▶ _WORK ITEM_: Retype only the lines below from the one with "row order: Seat_Type_Name" to the one with "filter: Seat_Type_Code >= 6 -> none", inclusive, skipping every image.

▶ _Saved data entries_:
--*--

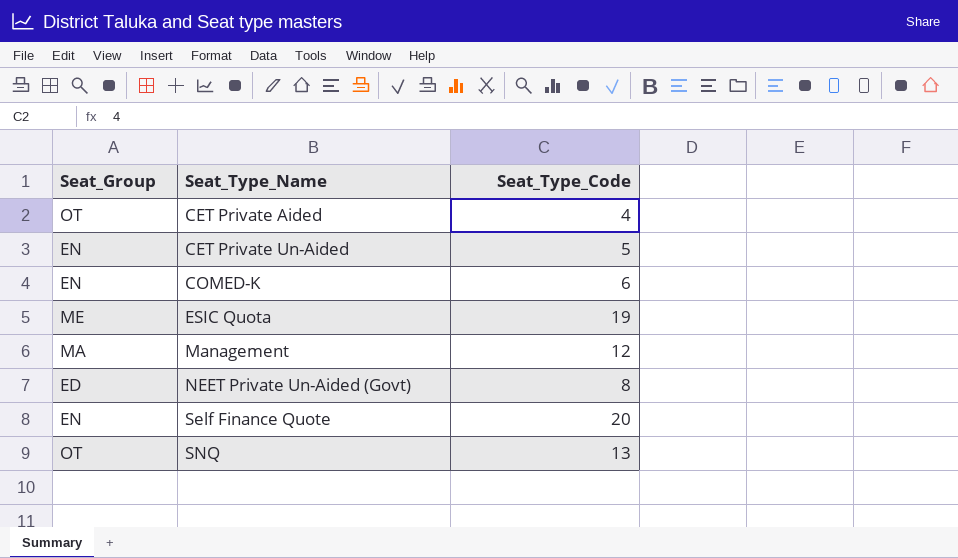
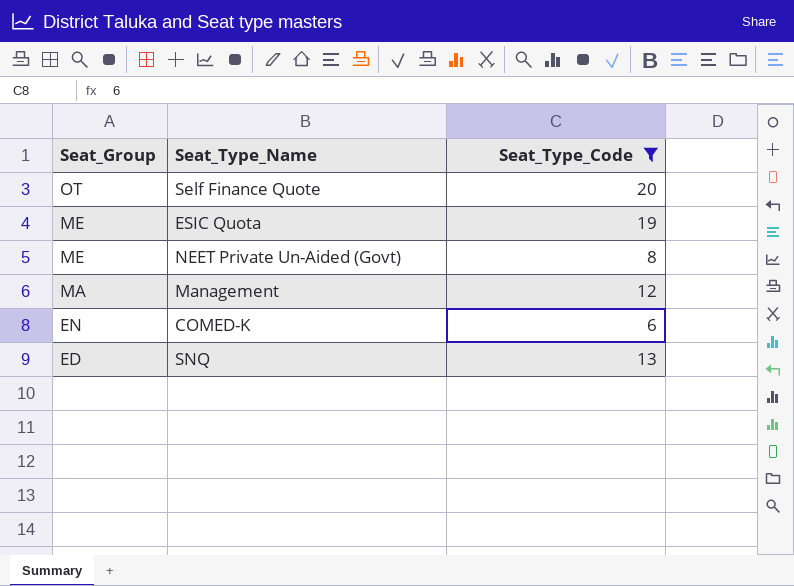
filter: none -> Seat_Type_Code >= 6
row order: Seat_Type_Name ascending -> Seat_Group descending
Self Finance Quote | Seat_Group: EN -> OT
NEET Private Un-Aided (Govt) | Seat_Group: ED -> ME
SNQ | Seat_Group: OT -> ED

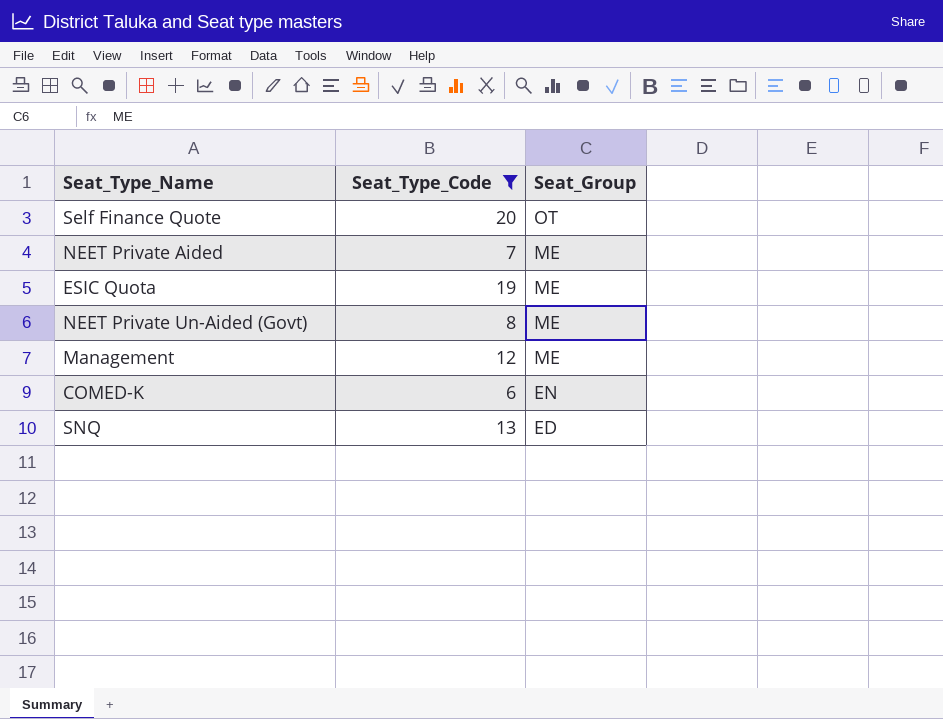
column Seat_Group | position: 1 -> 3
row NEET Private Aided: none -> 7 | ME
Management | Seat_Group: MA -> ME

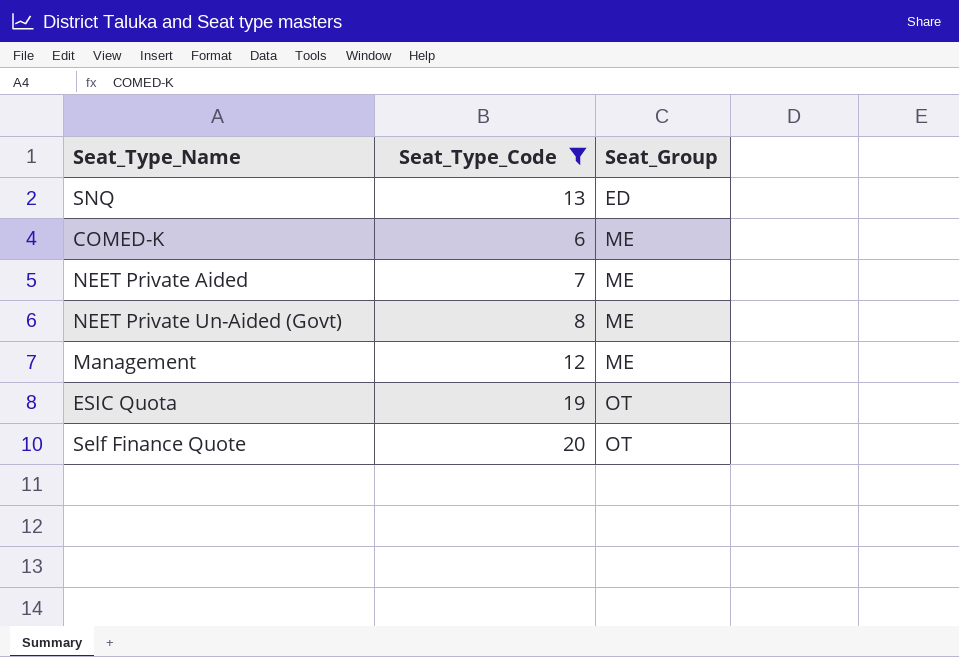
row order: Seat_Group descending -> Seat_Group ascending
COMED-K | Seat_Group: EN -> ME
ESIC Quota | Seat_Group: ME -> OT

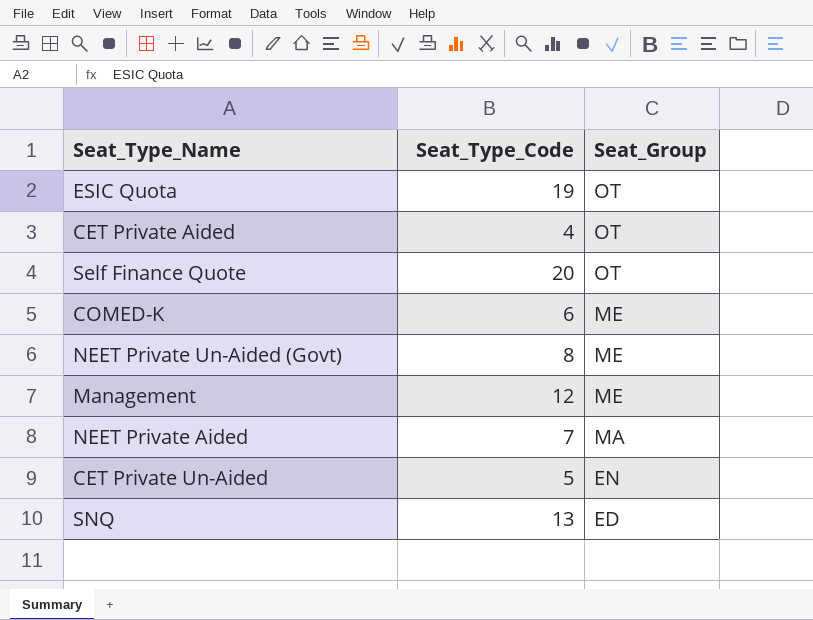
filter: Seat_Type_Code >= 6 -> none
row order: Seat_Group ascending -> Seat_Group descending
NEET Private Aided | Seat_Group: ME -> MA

--*--

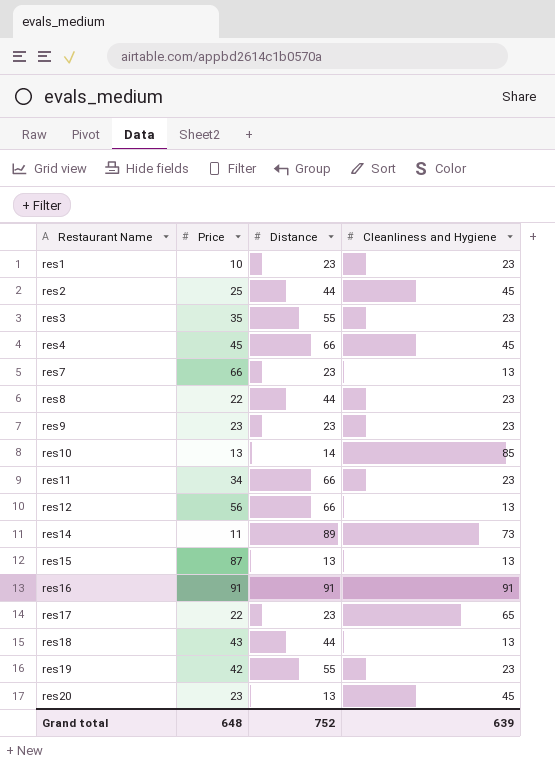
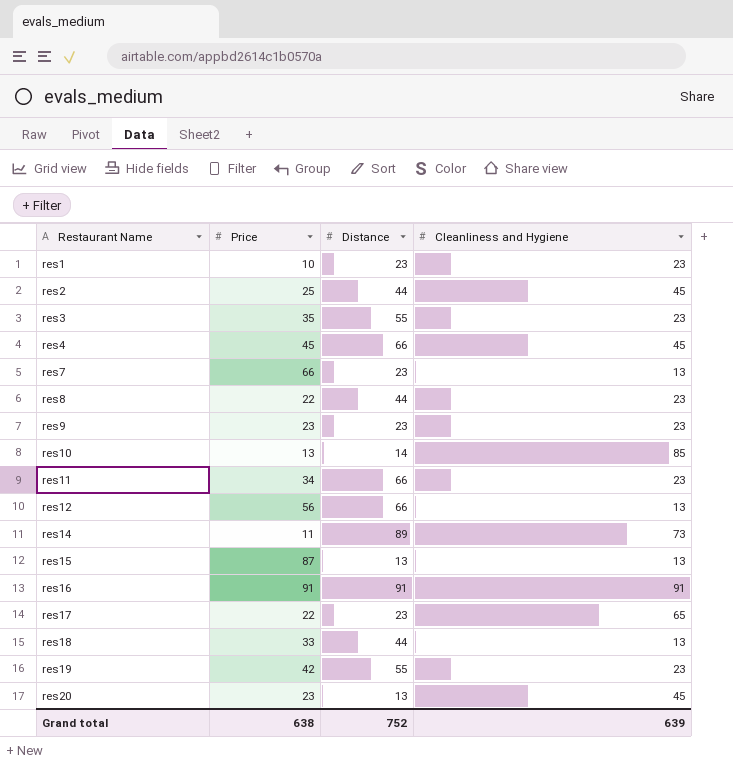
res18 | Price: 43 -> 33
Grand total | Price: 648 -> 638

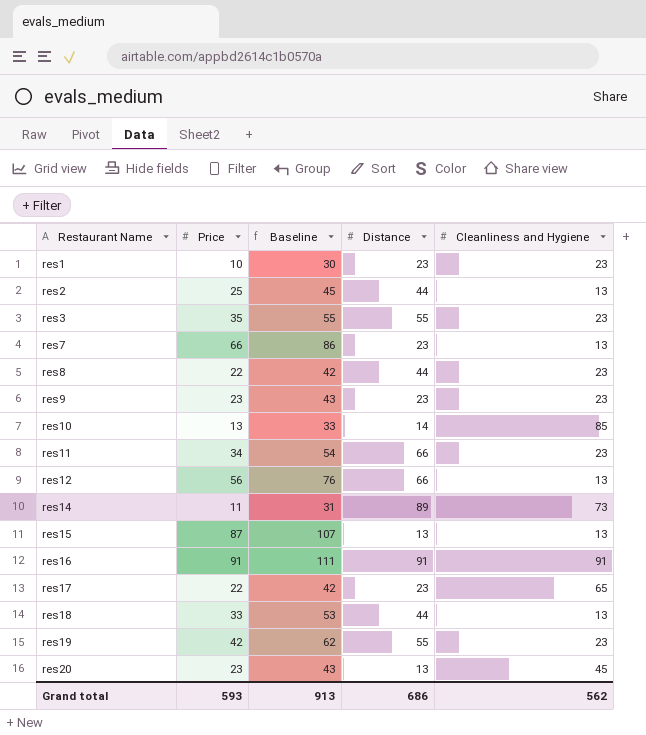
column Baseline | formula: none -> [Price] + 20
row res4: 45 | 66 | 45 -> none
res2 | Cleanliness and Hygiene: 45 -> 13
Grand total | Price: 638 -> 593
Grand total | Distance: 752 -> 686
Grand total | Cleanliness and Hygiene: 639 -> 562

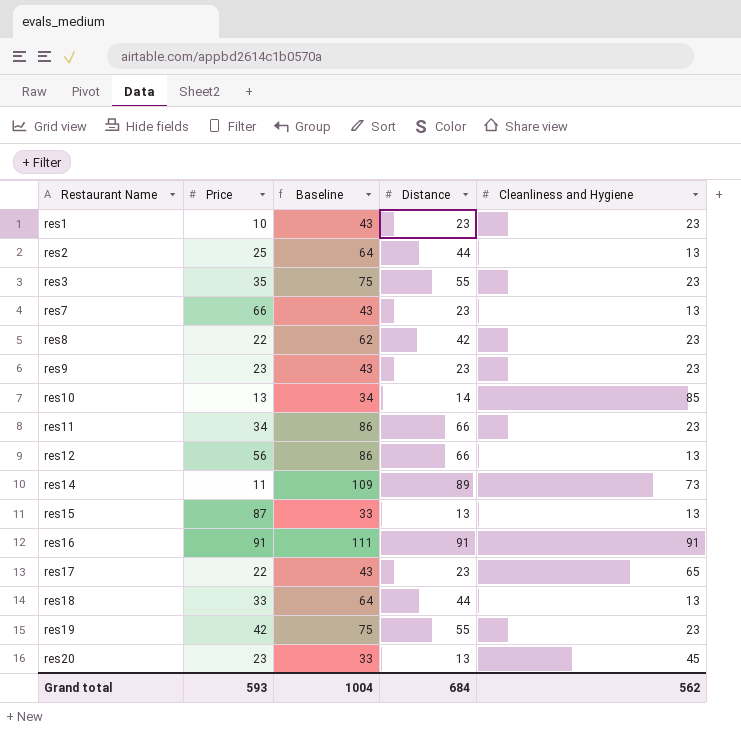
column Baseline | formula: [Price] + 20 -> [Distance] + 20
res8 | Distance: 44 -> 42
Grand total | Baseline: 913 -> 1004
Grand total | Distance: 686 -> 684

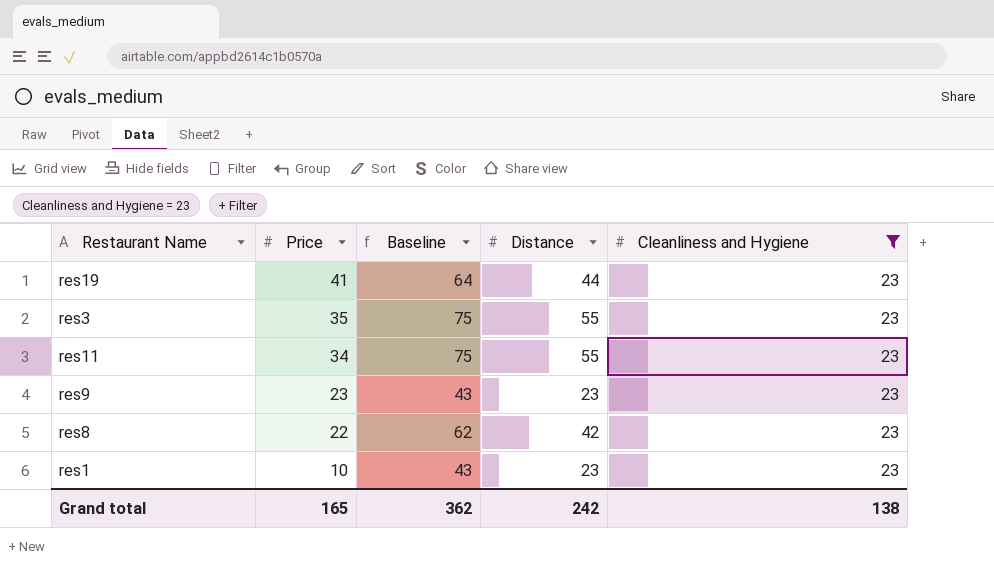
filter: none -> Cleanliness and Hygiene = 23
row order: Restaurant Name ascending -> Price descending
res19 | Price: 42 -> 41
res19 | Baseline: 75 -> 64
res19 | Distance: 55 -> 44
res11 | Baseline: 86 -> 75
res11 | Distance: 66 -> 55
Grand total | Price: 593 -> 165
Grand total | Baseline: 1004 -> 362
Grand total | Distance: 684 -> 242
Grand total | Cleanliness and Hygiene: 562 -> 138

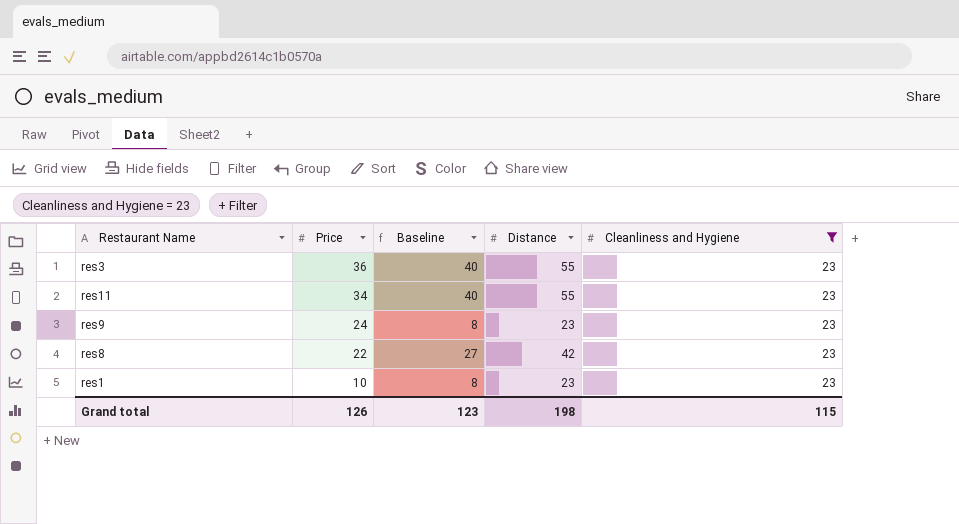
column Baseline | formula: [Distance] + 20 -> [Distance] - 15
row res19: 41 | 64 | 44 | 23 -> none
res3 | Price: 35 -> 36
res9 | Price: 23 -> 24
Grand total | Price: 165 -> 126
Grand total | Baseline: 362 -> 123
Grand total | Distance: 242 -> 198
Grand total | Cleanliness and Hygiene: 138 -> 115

--*--

▶ _RESPONSE FOR THIS EXERCISE_:
row order: Seat_Type_Name ascending -> Seat_Group descending
Self Finance Quote | Seat_Group: EN -> OT
NEET Private Un-Aided (Govt) | Seat_Group: ED -> ME
SNQ | Seat_Group: OT -> ED

column Seat_Group | position: 1 -> 3
row NEET Private Aided: none -> 7 | ME
Management | Seat_Group: MA -> ME

row order: Seat_Group descending -> Seat_Group ascending
COMED-K | Seat_Group: EN -> ME
ESIC Quota | Seat_Group: ME -> OT

filter: Seat_Type_Code >= 6 -> none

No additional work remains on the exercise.